Travis Norton, executive director for the Center for Capital Markets Competitiveness, and Matt Webb, senior vice president of legal reform policy for the U.S. Chamber Institute for Legal Reform (ILR), make that case in this compelling post from the U.S. Chamber of Commerce website. The co-authors dive deep into the CFPB’s own 2015 report to Congress to reveal that the data simply does not add up to preventing consumers from seeking arbitration. For example, out of 251 cases the CFPB studied, attorneys received an average of $1.35 million per case, while consumers only recovered about $32 on average (that’s 32 single dollars). That means plaintiffs’ attorneys made about 42,000 times more in fees than the amount of damages their clients’ received. Moreover, the study reveals class-action settlements simply are not very effective at providing relief to consumers; out of 562 class complaints, nearly 9 in 10 cases failed to provide class-wide relief. And for the majority of settlements only about 1 in 25 consumers received any monetary relief at all.

But the most glaring stat that reveals the contradictory nature of the CFPB’s arbitration proposal is one that compares the success of class-action settlements against arbitration in providing relief to consumers. Norton and Webb explain that with the average consumer award in arbitration disputes reaching about $5,400, consumers make out about 17,000 percent better in arbitration than in class-action settlements. The NC Chamber shares the U.S. Chamber of Commerce’s concern over this counterproductive proposal. We have encouraged federal leaders to oppose its implementation, and we will continue to do so. But if any good can come from it, it is that it serves as a reminder of the importance of promoting a strong legal climate for business here in our state in order to form a safeguard against the uncertainty that often prevails at the federal level.

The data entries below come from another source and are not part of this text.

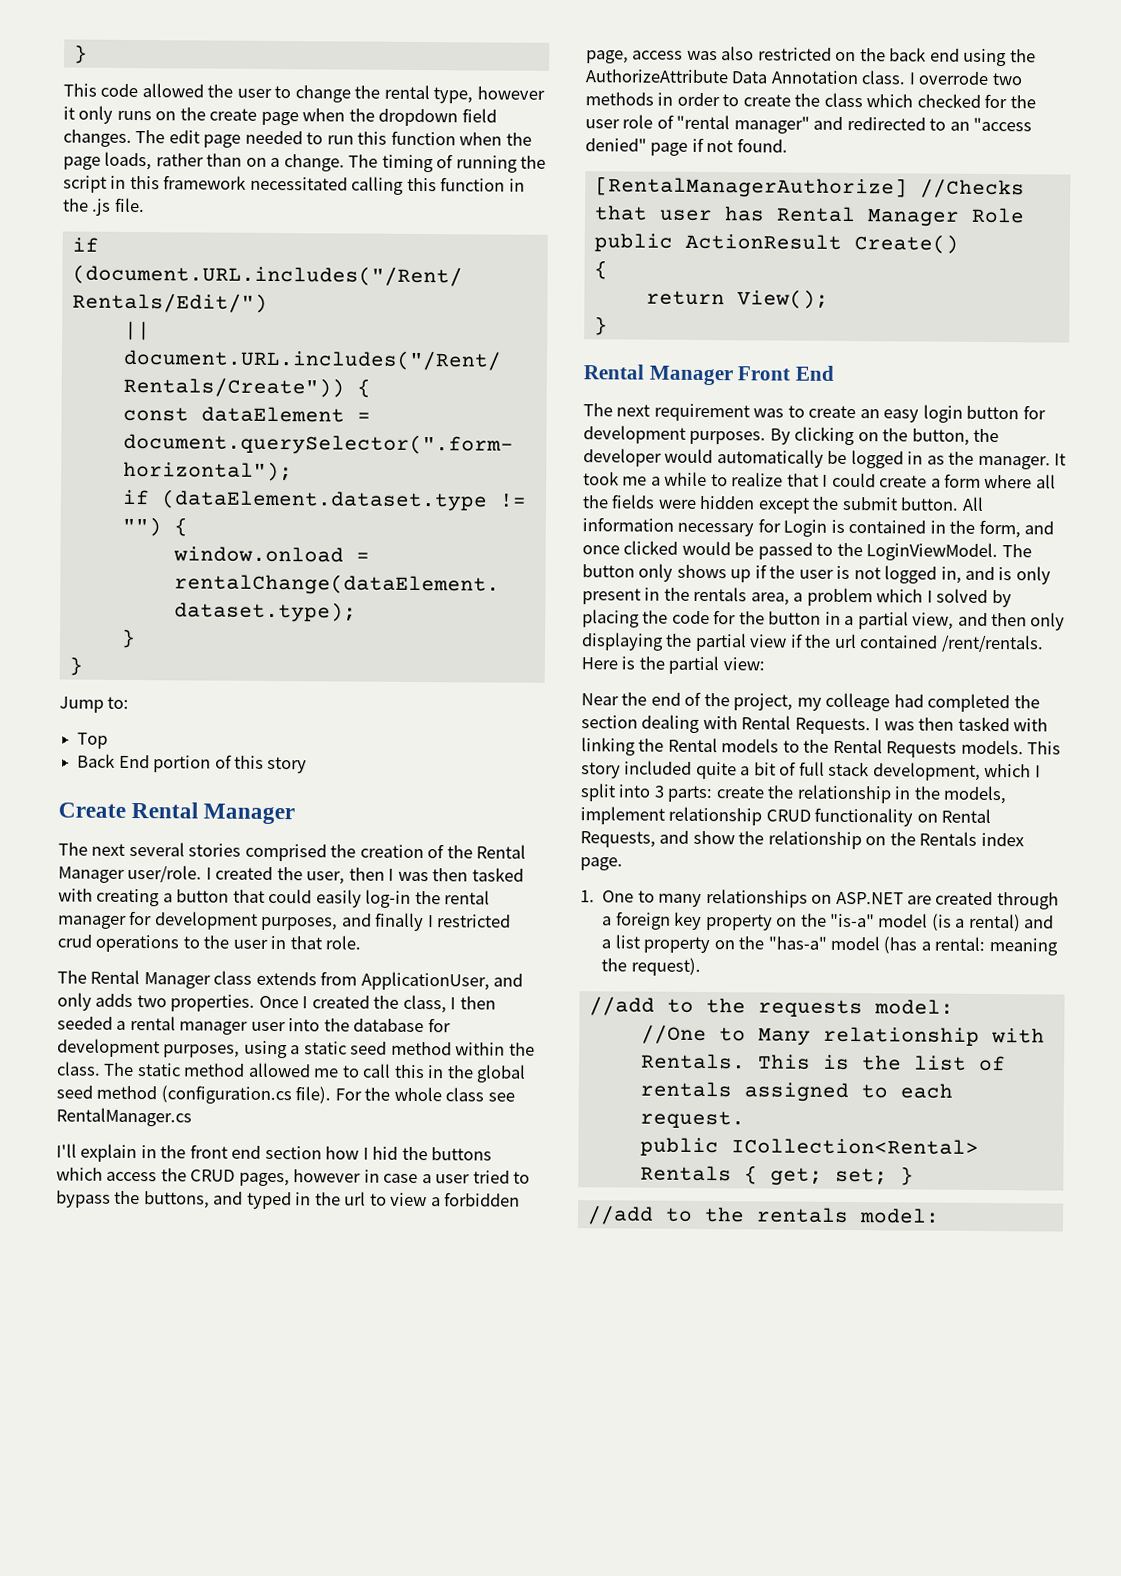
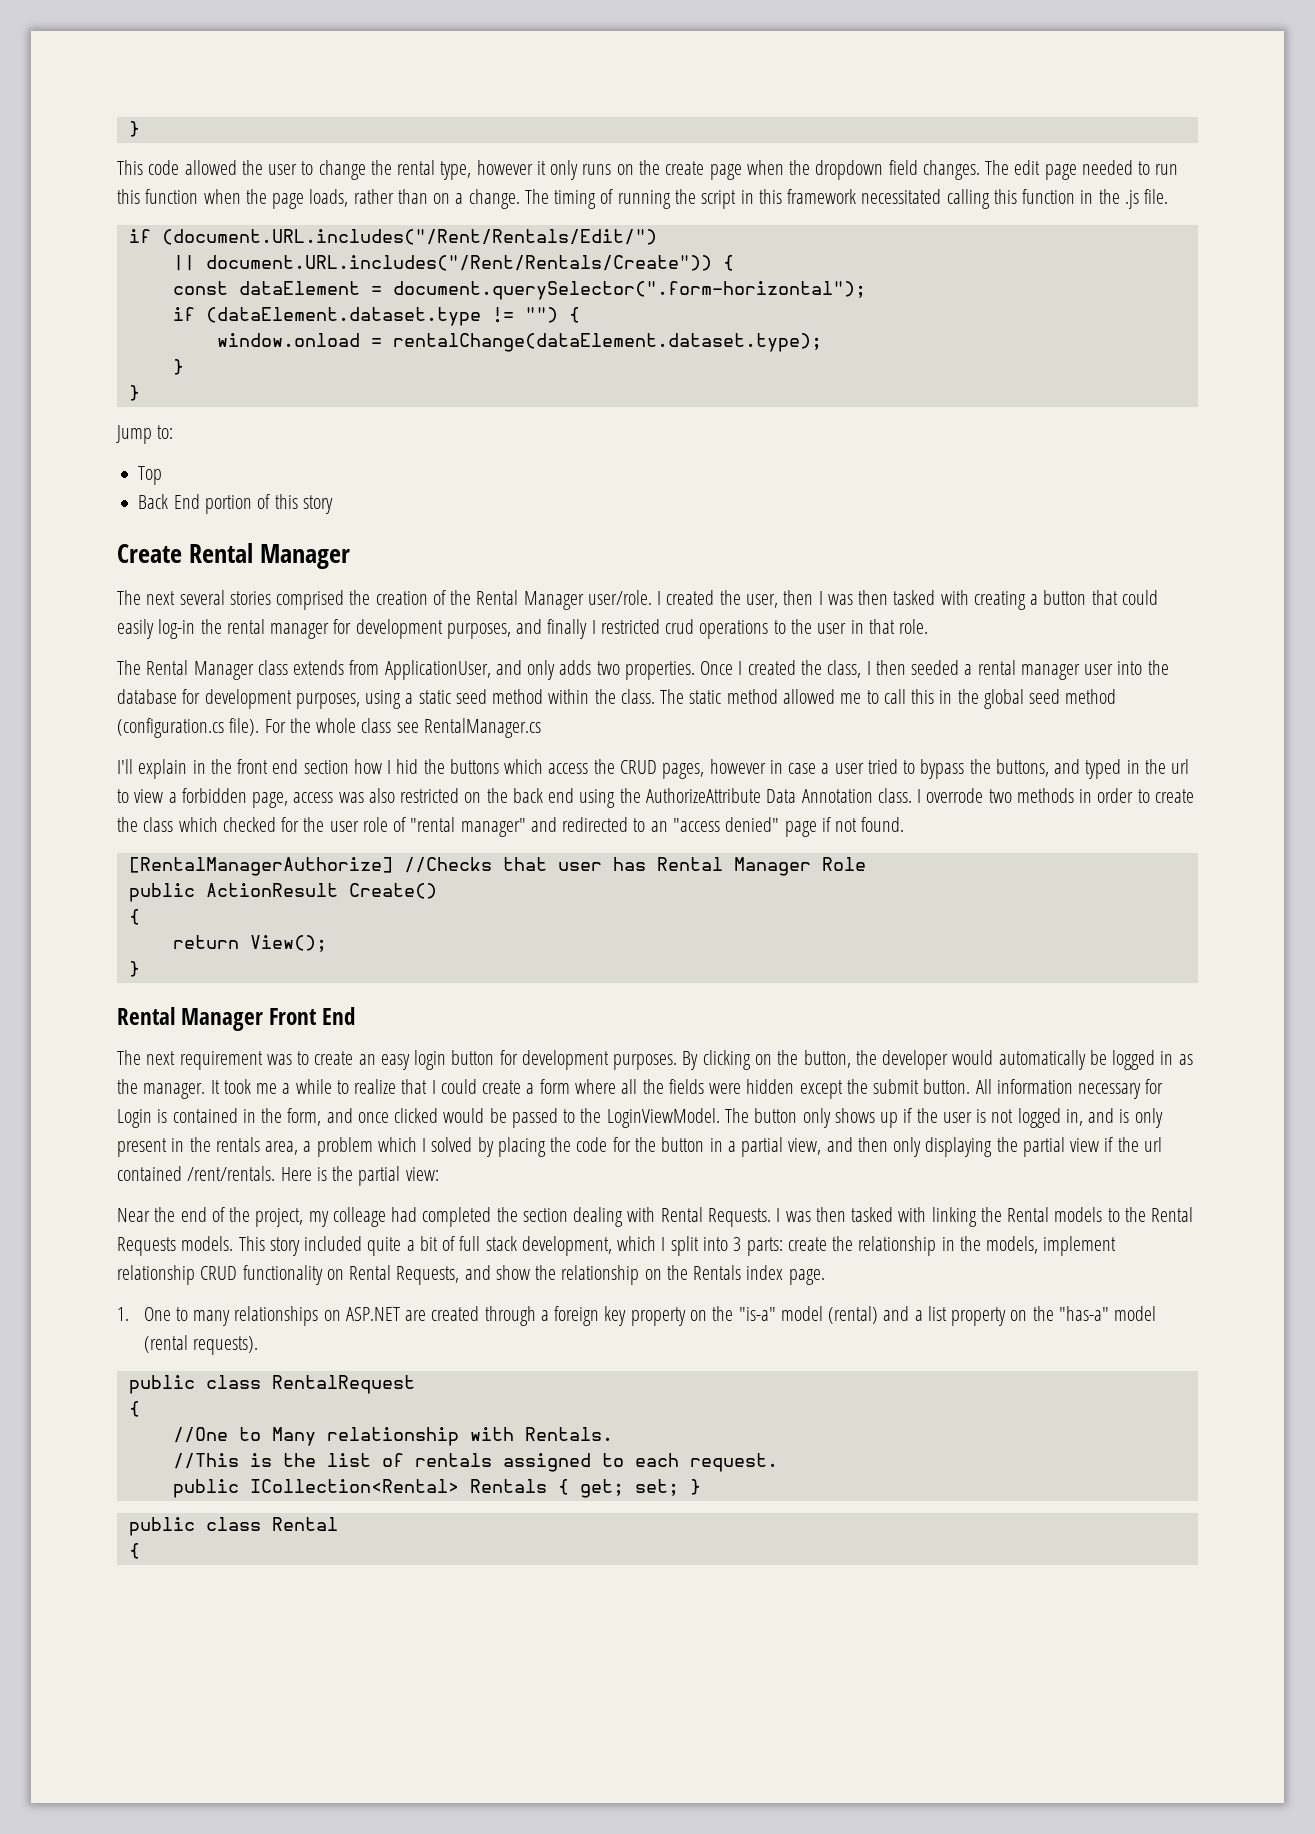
[931,913,1021,932] (is a rental) -> [828,1306,879,1324] (rental)
[883,936,1058,956] [601,957,701,976] [588,996,954,1018] (has a rental: meaning the request). // //add to the requests model: -> [143,1335,258,1355] [128,1375,415,1394] [128,1401,140,1417] (rental requests). // public class RentalRequest // {
[757,1054,811,1070] This -> [172,1453,239,1469] // //This
[586,1205,940,1225] //add to the rentals model: -> [128,1517,338,1536] [128,1543,140,1559] public class Rental // {

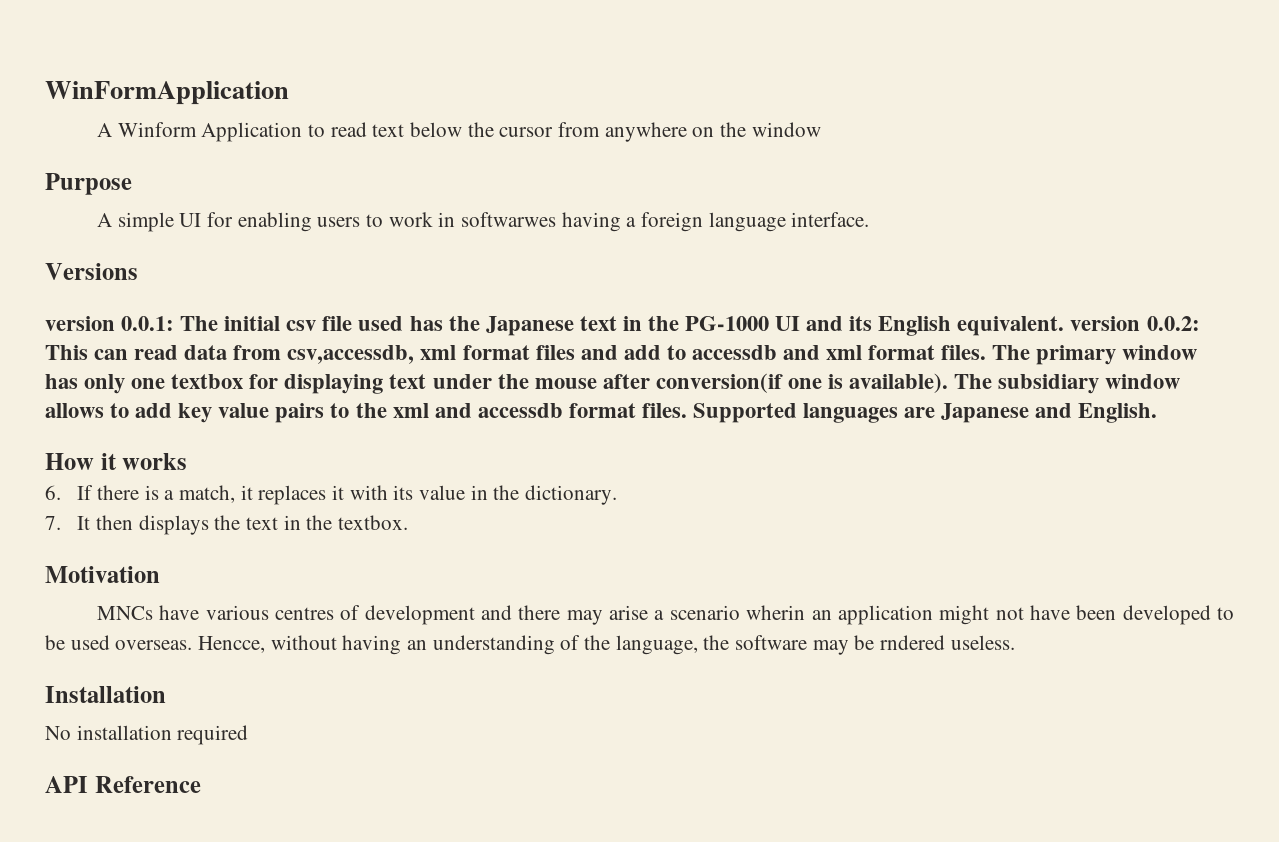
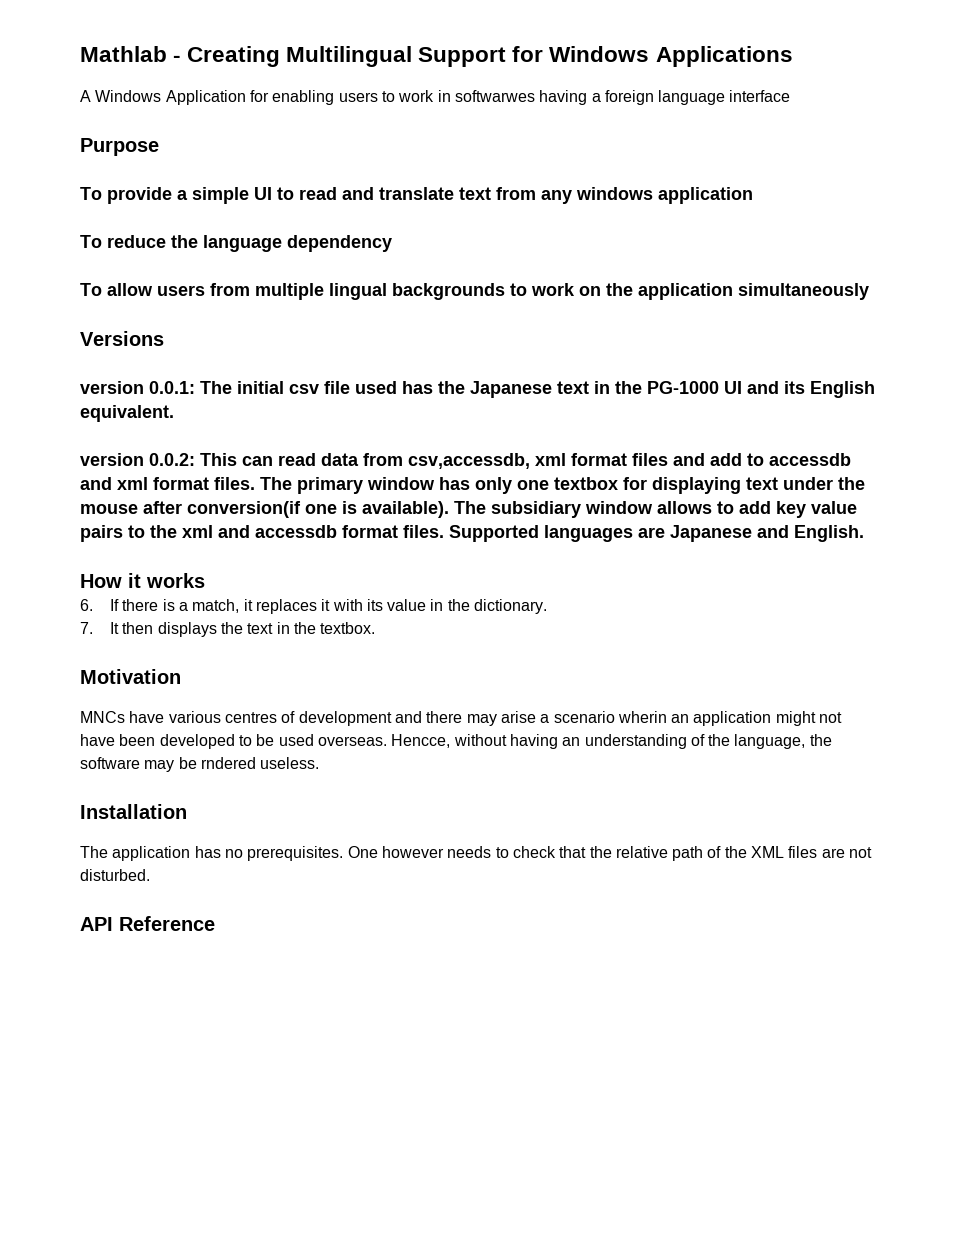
[45,81,289,105] [96,122,821,142] [45,173,132,195] [96,212,202,232] WinFormApplication // A Winform Application to read text below the cursor from anywhere on the window // Purpose // A simple UI -> [80,46,793,67] [80,90,246,105] Mathlab - Creating Multilingual Support for Windows Applications // A Windows Application
[791,212,870,227] interface. -> [729,90,791,102] [80,138,159,156] [80,187,753,204] [80,235,392,252] [80,283,869,300] interface // Purpose // To provide a simple UI to read and translate text from any windows application // To reduce the language dependency // To allow users from multiple lingual backgrounds to work on the application simultaneously
(1065, 326) none -> (174, 413) //
[45,725,249,745] No installation required -> [80,846,873,861] [80,869,150,881] The application has no prerequisites. One however needs to check that the relative path of the XML files are not disturbed.

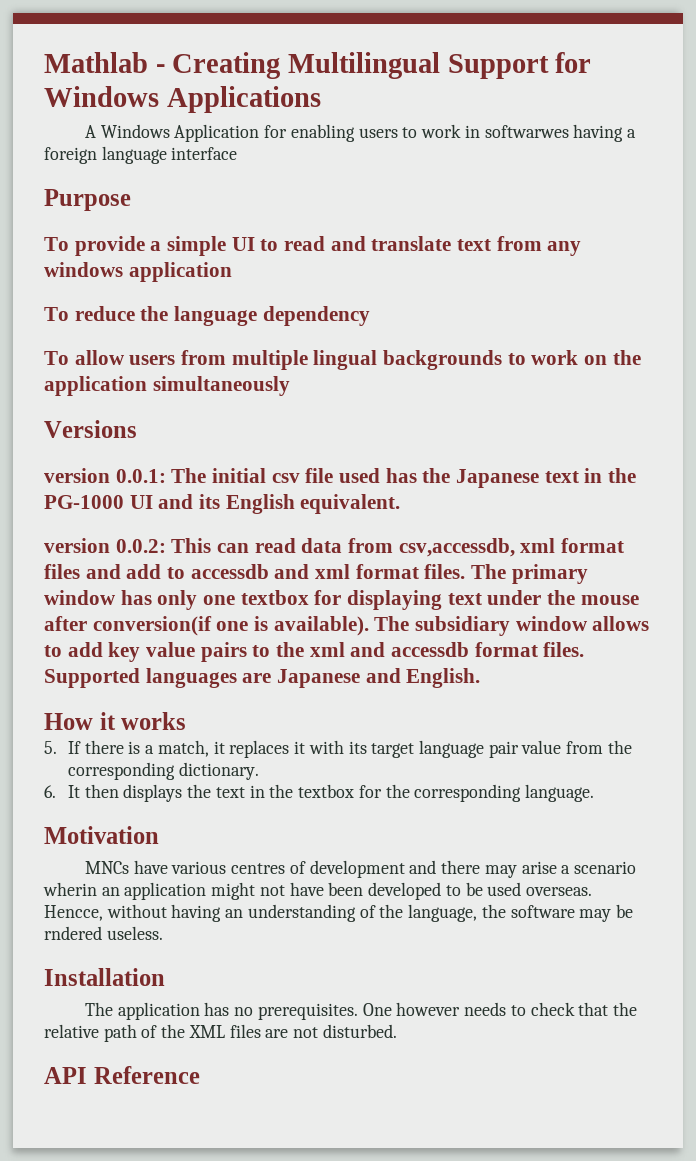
[80,599,93,611] 6. -> [44,741,57,754] 5.
[387,599,470,611] value in the -> [371,740,632,758] [68,762,176,780] target language pair value from the corresponding
[80,622,93,634] 7. -> [44,785,56,798] 6.
[320,622,376,634] textbox. -> [298,784,595,802] textbox for the corresponding language.

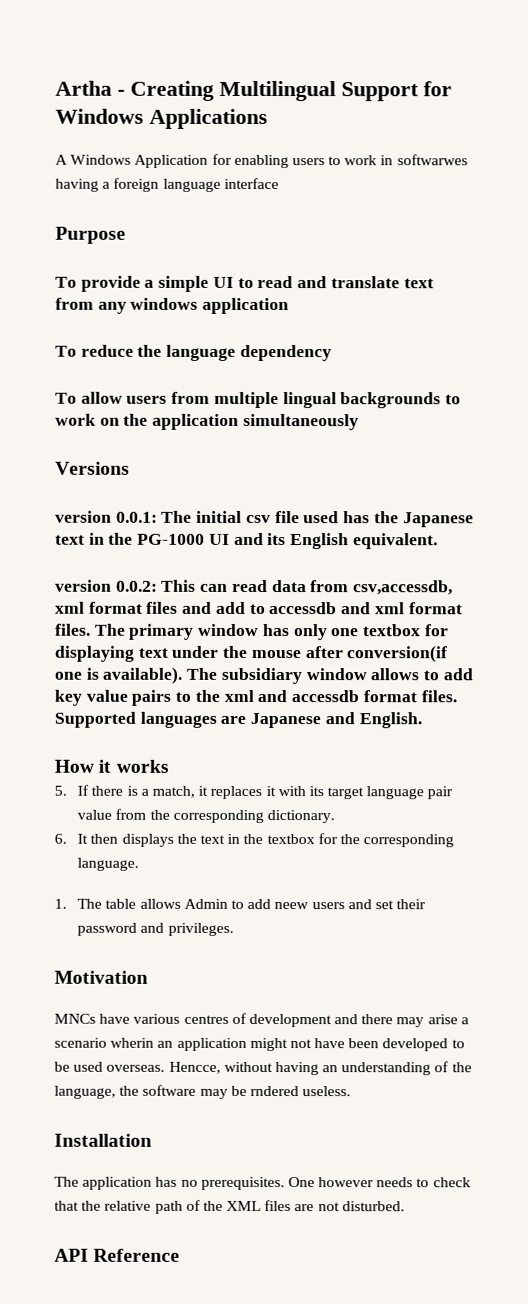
[44,52,148,73] Mathlab -> [55,80,112,96] Artha
(595, 793) none -> [54,898,427,910] [77,922,234,936] // 1. The table allows Admin to add neew users and set their password and privileges.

Fortunately, thanks to the success of recent legal reforms supported by the NC Chamber and other pro-growth organizations in North Carolina, our state’s legal climate is as competitive as ever. In the ILR’s most recent Lawsuit Climate Survey, released in 2015, North Carolina jumped from the 20th best to the 7th best legal climate for business thanks to those strong reform measures. The NC Chamber believes that a balanced state legal climate that protects public interests while deterring costly, frivolous litigation is absolutely essential to our future competitiveness. We are fully committed to continuing to fight for the improvements needed to keep striking that balance.